Each line from the one containing "- 1. Deploy" to the final line of the listing below must be transcribed exactly; all others are left out.
-------- RECORDS --------
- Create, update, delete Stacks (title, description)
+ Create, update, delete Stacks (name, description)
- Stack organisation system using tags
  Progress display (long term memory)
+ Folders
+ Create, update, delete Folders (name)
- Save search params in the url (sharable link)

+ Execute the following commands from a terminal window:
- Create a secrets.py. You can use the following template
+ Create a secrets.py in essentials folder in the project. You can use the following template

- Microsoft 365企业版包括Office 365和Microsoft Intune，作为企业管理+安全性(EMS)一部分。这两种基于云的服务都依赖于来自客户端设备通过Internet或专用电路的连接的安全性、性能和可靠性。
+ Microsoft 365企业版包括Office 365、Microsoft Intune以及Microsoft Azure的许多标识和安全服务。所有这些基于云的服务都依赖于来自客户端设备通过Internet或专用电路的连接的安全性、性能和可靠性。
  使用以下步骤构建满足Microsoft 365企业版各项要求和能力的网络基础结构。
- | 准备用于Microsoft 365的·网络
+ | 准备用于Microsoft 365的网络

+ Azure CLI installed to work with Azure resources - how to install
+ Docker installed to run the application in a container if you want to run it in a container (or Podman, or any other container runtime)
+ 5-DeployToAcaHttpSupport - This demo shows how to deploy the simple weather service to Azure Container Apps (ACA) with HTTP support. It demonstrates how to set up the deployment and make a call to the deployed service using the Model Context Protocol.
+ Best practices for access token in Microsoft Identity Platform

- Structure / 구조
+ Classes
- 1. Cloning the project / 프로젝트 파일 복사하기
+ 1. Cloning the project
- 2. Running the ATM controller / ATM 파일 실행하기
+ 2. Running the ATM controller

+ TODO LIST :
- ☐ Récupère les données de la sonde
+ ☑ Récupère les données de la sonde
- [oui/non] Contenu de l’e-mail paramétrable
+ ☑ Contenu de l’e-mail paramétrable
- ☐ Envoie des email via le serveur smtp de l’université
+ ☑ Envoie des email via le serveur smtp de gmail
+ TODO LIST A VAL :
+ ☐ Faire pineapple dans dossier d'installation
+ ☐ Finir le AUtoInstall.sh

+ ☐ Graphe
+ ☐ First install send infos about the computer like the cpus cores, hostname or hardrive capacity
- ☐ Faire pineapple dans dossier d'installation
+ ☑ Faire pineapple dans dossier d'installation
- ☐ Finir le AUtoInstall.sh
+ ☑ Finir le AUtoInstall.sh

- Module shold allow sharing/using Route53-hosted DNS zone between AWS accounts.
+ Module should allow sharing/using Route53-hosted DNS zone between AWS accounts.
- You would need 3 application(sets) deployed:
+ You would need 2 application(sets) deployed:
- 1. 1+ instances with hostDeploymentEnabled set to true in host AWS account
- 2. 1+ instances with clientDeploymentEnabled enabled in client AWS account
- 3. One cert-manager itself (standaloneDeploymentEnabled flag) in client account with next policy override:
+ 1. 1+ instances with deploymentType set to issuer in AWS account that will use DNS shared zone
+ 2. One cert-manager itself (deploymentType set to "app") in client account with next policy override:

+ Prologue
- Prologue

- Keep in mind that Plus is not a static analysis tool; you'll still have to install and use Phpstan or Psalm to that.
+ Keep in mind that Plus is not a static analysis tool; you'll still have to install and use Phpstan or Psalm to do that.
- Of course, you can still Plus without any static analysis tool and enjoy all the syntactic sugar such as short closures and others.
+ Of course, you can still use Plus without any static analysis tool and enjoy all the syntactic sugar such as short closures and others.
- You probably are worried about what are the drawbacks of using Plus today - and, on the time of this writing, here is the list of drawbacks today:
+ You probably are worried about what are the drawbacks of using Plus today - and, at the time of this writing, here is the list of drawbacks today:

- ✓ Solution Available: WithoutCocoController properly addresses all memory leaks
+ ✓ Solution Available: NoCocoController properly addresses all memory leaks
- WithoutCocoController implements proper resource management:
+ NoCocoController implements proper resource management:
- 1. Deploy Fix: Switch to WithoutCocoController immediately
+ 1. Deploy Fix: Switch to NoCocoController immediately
--------
EXPECTED ANSWER:
- 1. Deploy Fix: Switch to WithoutCocoController immediately
+ 1. Deploy Fix: Switch to NoCocoController immediately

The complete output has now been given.